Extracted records
--------------------

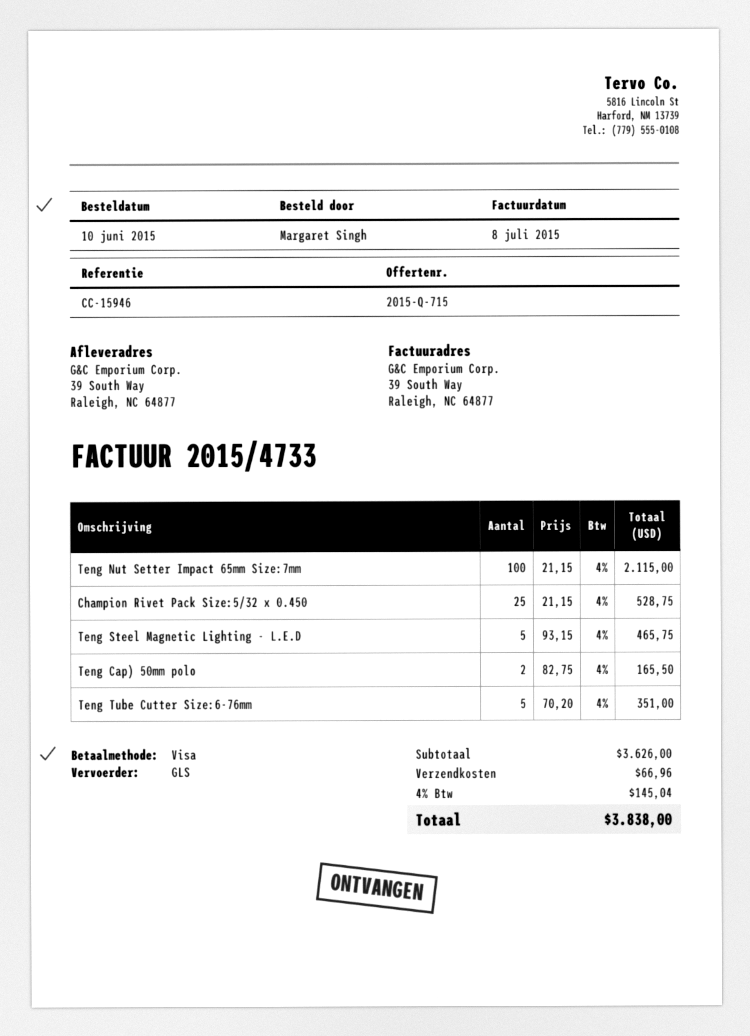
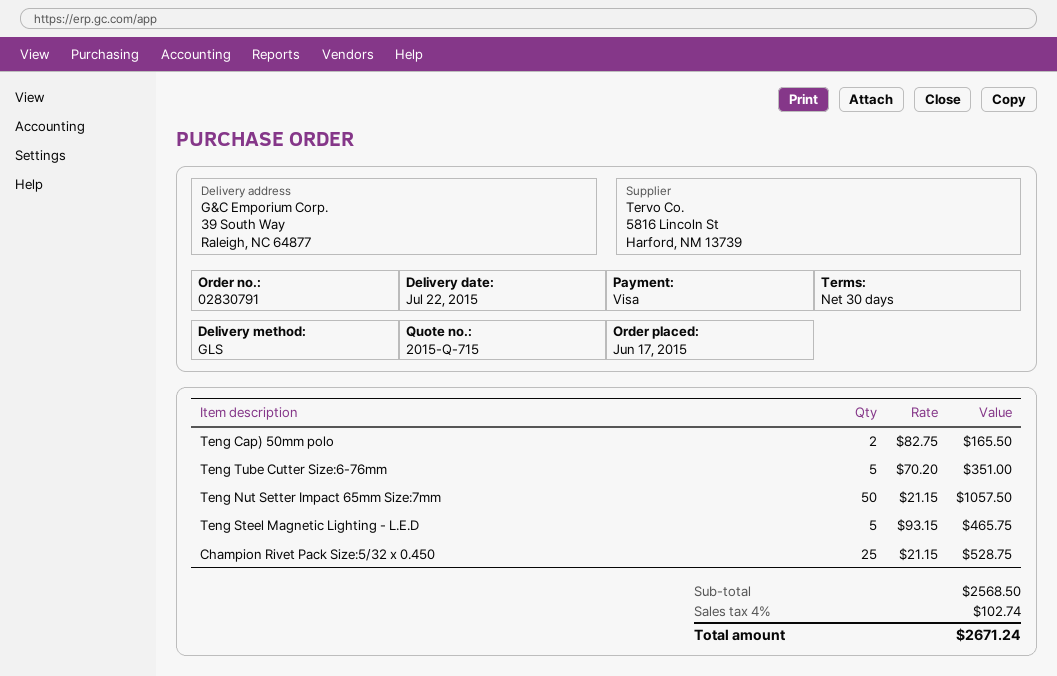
order date: 2015-06-10 -> 2015-06-17
Teng Nut Setter Impact 65mm Size:7mm: 100 x 21.15 = 2115.00 -> 50 x 21.15 = 1057.50
subtotal: 3626.00 -> 2568.50
shipping: 66.96 -> none
tax: 4% = 145.04 -> 4% = 102.74
total: 3838.00 -> 2671.24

--------------------

*Problem statement*: No line before the one containing "shipping: 66.96 -> none" belongs in the answer; give again exactly that line and all lines after it through the end of the data.

*Task response*:
shipping: 66.96 -> none
tax: 4% = 145.04 -> 4% = 102.74
total: 3838.00 -> 2671.24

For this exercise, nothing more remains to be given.